(Records shown Opens)
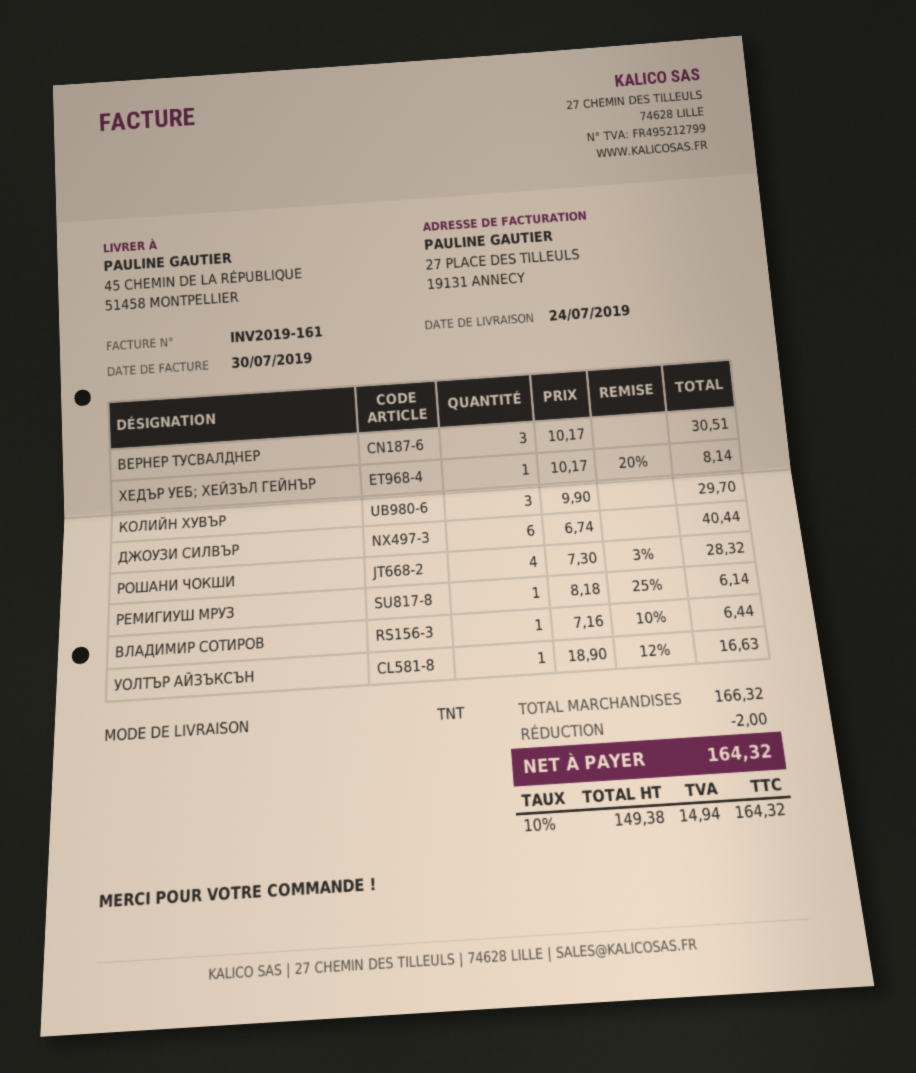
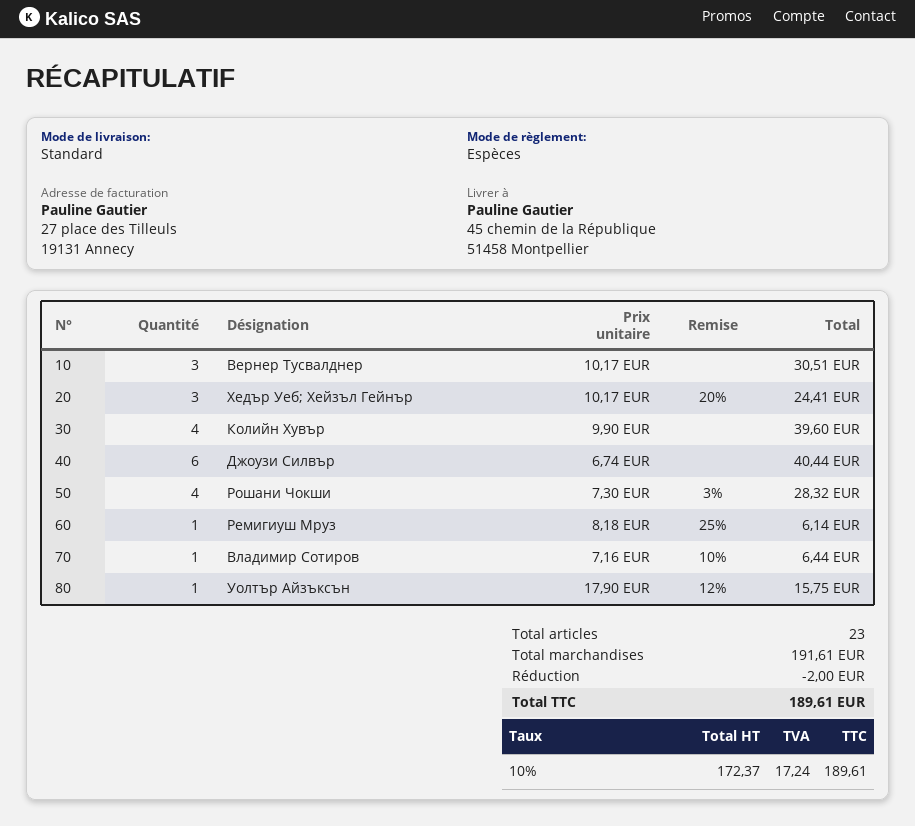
shipping method: TNT -> standard
ХЕДЪР УЕБ; ХЕЙЗЪЛ ГЕЙНЪР: 1 x 10.17 - 20% = 8.14 -> 3 x 10.17 - 20% = 24.41
КОЛИЙН ХУВЪР: 3 x 9.90 = 29.70 -> 4 x 9.90 = 39.60
УОЛТЪР АЙЗЪКСЪН: 1 x 18.90 - 12% = 16.63 -> 1 x 17.90 - 12% = 15.75
subtotal: 166.32 -> 191.61
net: 149.38 -> 172.37
tax: 10% = 14.94 -> 10% = 17.24
total: 164.32 -> 189.61

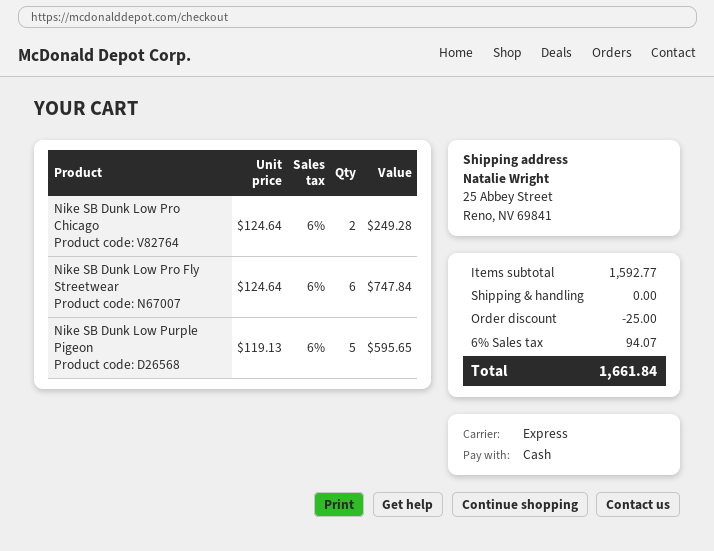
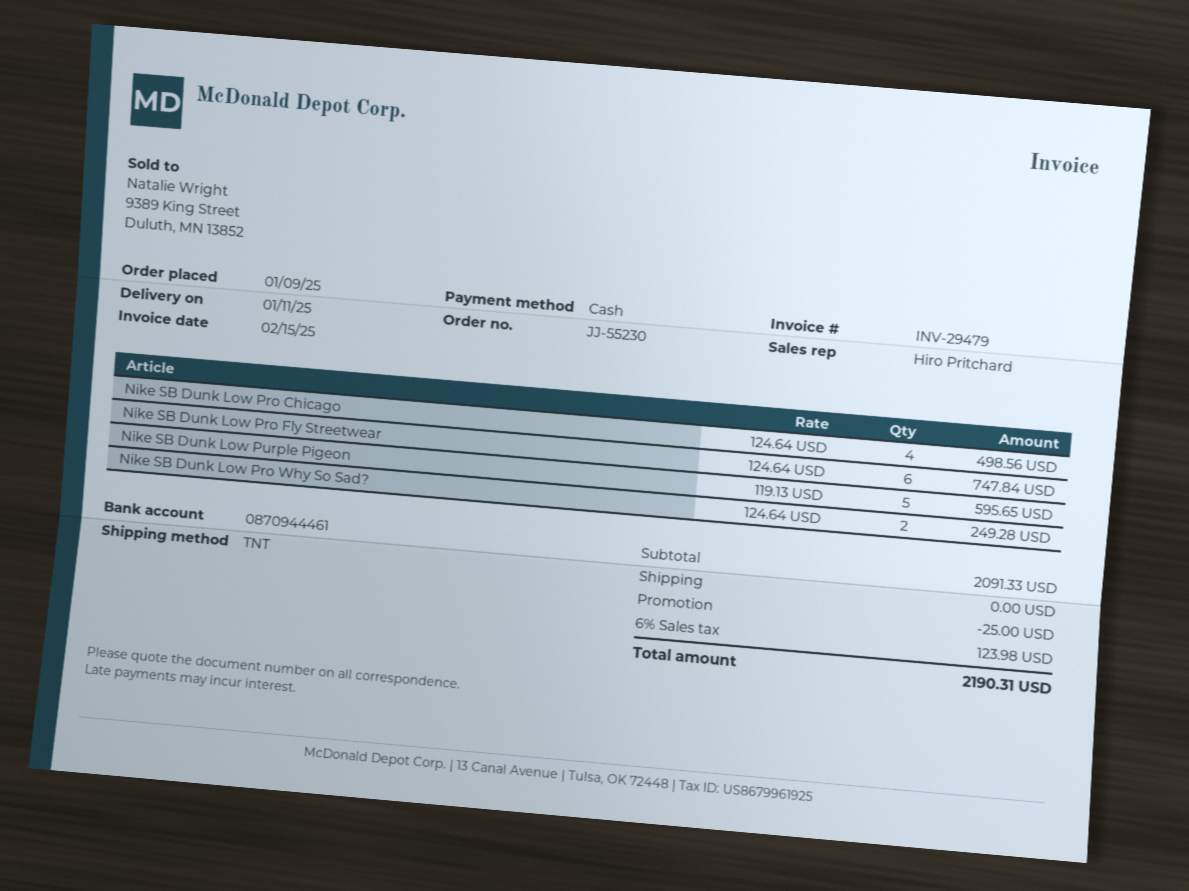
shipping method: express -> TNT
Nike SB Dunk Low Pro Chicago: 2 x 124.64 = 249.28 -> 4 x 124.64 = 498.56
Nike SB Dunk Low Pro Why So Sad?: none -> 2 x 124.64 = 249.28
subtotal: 1592.77 -> 2091.33
tax: 6% = 94.07 -> 6% = 123.98
total: 1661.84 -> 2190.31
(Records shown Closes)
Task to complete
Show the lines above with "method".

Solution to this problem
shipping method: TNT -> standard
shipping method: express -> TNT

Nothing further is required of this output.